DESCRIPTION OF THE TASK: Every line in the data below that includes "center" belongs in the answer, copied as it stands.

(Code change snippets)
========

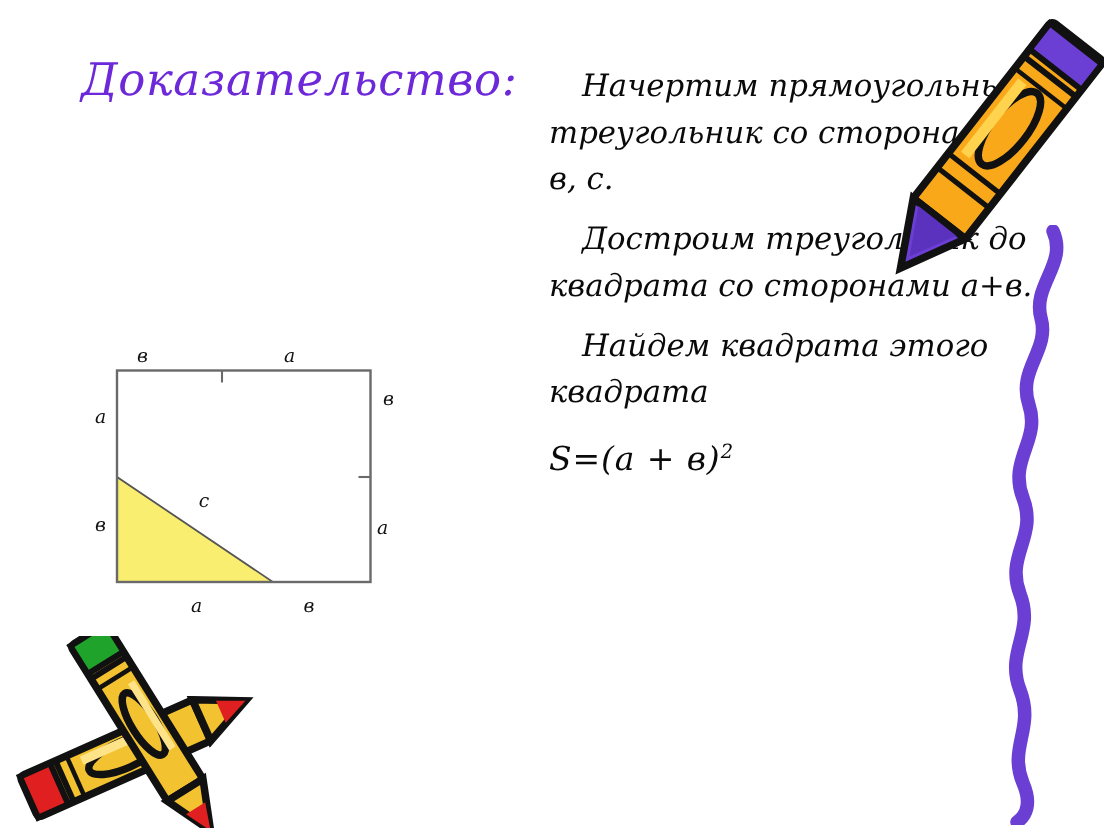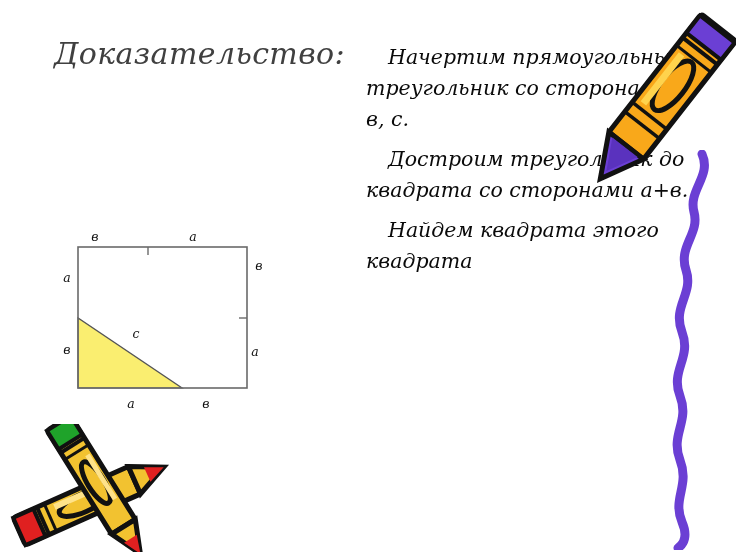--- a/index.html
+++ b/index.html
@@ -19,21 +19,21 @@
 
   
   #slide-title {
     position: absolute;
     left: 54px;
     top: 36px;
     font-family: "DejaVu Serif", serif;
     font-style: italic;
     font-size: 30px;
     font-weight: 400;
-    color: #404040;
+    color: #6d28d9;
     letter-spacing: 0.4px;
     white-space: nowrap;
   }
 
   
   #body-text {
     position: absolute;
     left: 366px;
     top: 42px;
     width: 330px;
@@ -88,20 +88,21 @@
 <body>
 
 <div id="slide">
 
   <div id="slide-title">Доказательство:</div>
 
   <div id="body-text">
     <p class="para">Начертим прямоугольный треугольник со сторонами а, в, с.</p>
     <p class="para">Достроим треугольник до квадрата со сторонами а+в.</p>
     <p class="para">Найдем квадрата этого квадрата</p>
+    <p class="formula"><span>S=(a + в)</span><span class="sup">2</span></p>
   </div>
 
   <div id="figure">
     <svg width="240" height="196" viewBox="0 0 240 196" xmlns="http://www.w3.org/2000/svg">
 
       <polygon points="32,96 32,166 136,166" fill="#FAEE70" stroke="#555555" stroke-width="1.2"></polygon>
 
       <rect x="32" y="25" width="169" height="141" fill="none" stroke="#6a6a6a" stroke-width="1.6"></rect>
 
       <line x1="102" y1="25" x2="102" y2="33" stroke="#6a6a6a" stroke-width="1.4"></line>

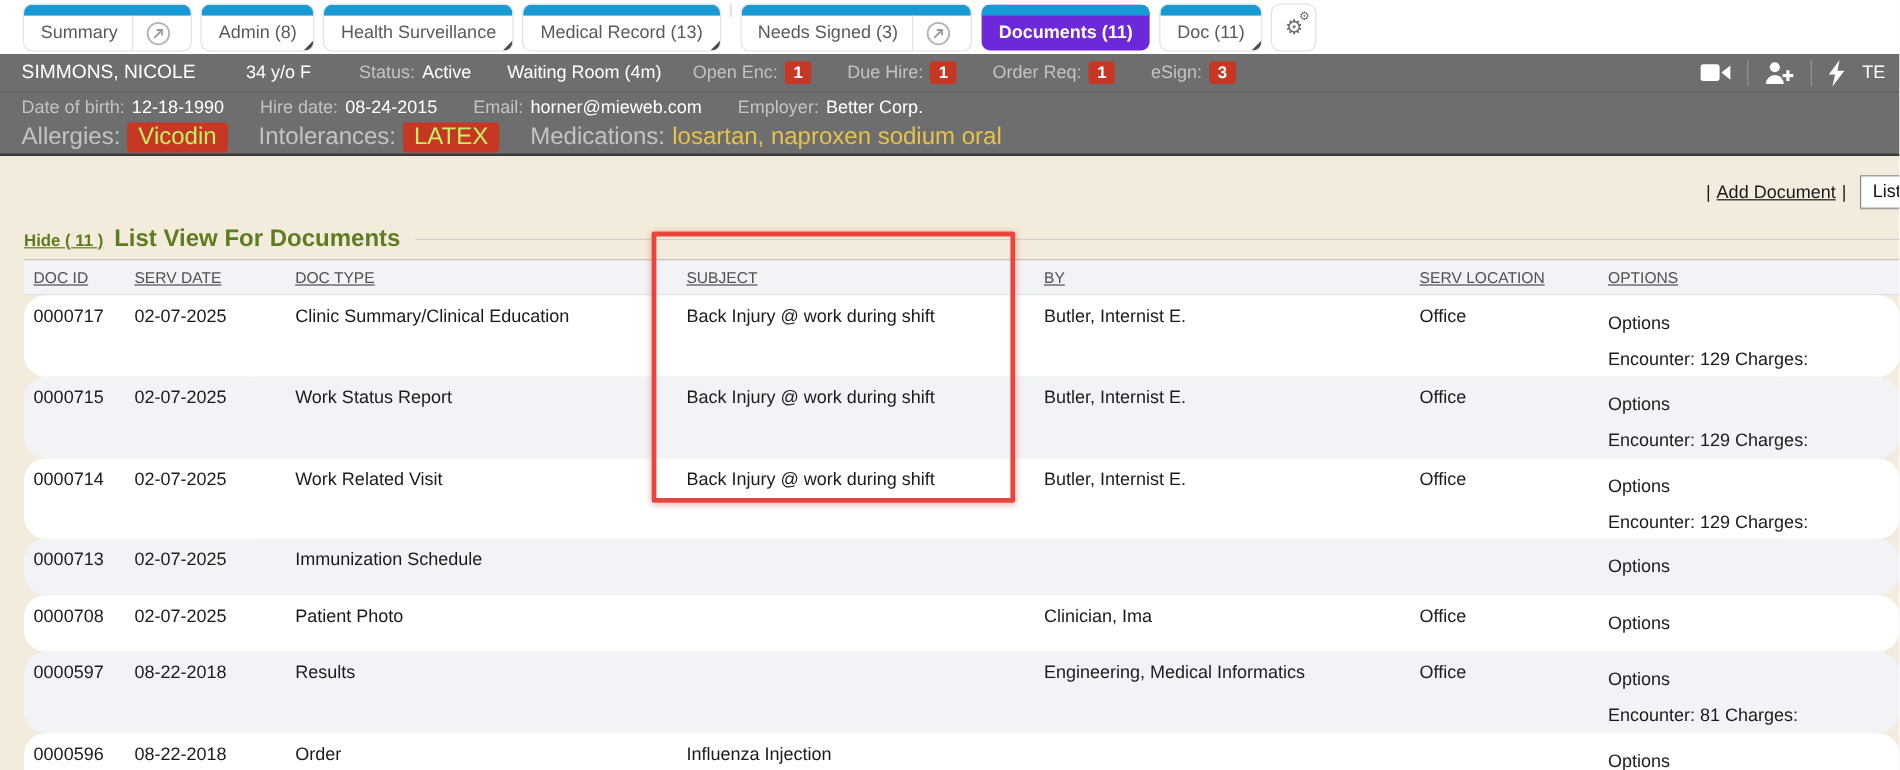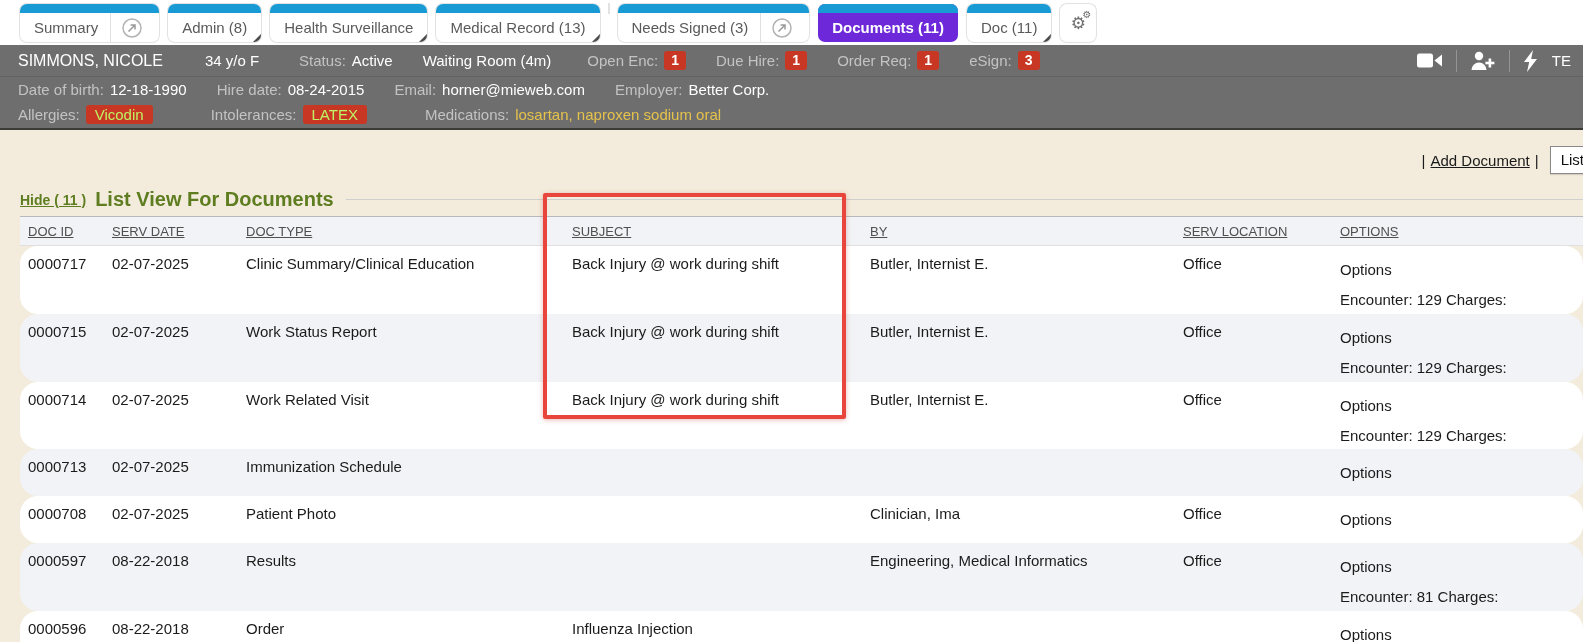--- a/index.html
+++ b/index.html
@@ -30,21 +30,21 @@
   .ph-lab { color:#c3c3c3; margin-right:6px; }
   .ph-val { color:#fff; }
   .ph-group { display:flex; align-items:center; margin-right:30px; }
   .badge { background:#c83724; color:#fff; font-weight:bold; font-size:14px; border-radius:3px; padding:1px 7px; line-height:17px; }
   .ph-icons { margin-left:auto; display:flex; align-items:center; }
   .icon-btn { display:flex; align-items:center; justify-content:center; cursor:pointer; }
   .vdiv { width:1px; height:22px; background:#949494; margin:0 13px; }
   .corner-text { font-size:15px; margin-left:14px; white-space:nowrap; }
 
   .ph-row2 { height:24px; display:flex; align-items:center; padding-left:18px; font-size:15px; }
-  .ph-row3 { height:27px; display:flex; align-items:center; padding-left:18px; font-size:15px;gap:32px; }
+  .ph-row3 { height:27px; display:flex; align-items:center; padding-left:18px; font-size:20px; }
   .pair { display:flex; align-items:center; margin-right:30px; }
   .alert-badge { background:#c83724; color:#bef264; border-radius:3px; padding:1px 9px; margin-right:2px; cursor:pointer; }
   .med-text { color:#e5c24c; cursor:pointer; }
 
   
   .content { position:relative; background:#f3ecdc; height:513px; overflow:hidden; }
 
   .toolbar { position:absolute; top:16px; right:0; display:flex; align-items:center; font-size:15px; color:#1a1a1a; }
   .toolbar .sep { margin:0 5px; color:#1a1a1a; }
   .link-dark { color:#1a1a1a; text-decoration:underline; cursor:pointer; }
@@ -156,21 +156,21 @@
   </div>
 
   <div class="phead">
     <div class="ph-row1">
       <span class="ph-name">SIMMONS, NICOLE</span>
       <span class="ph-agesex">34 y/o F</span>
       <span class="ph-group">
         <span class="ph-lab">Status:</span>
         <span class="ph-val">Active</span>
       </span>
-      <span class="ph-group" style="margin-right:36px;">
+      <span class="ph-group" style="margin-right:26px;">
         <span class="ph-val">Waiting Room (4m)</span>
       </span>
       <span class="ph-group">
         <span class="ph-lab">Open Enc:</span>
         <span class="badge">1</span>
       </span>
       <span class="ph-group">
         <span class="ph-lab">Due Hire:</span>
         <span class="badge">1</span>
       </span>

========

EXPECTED ANSWER:
   .ph-group { display:flex; align-items:center; margin-right:30px; }
   .ph-icons { margin-left:auto; display:flex; align-items:center; }
   .icon-btn { display:flex; align-items:center; justify-content:center; cursor:pointer; }
   .ph-row2 { height:24px; display:flex; align-items:center; padding-left:18px; font-size:15px; }
-  .ph-row3 { height:27px; display:flex; align-items:center; padding-left:18px; font-size:15px;gap:32px; }
+  .ph-row3 { height:27px; display:flex; align-items:center; padding-left:18px; font-size:20px; }
   .pair { display:flex; align-items:center; margin-right:30px; }
   .toolbar { position:absolute; top:16px; right:0; display:flex; align-items:center; font-size:15px; color:#1a1a1a; }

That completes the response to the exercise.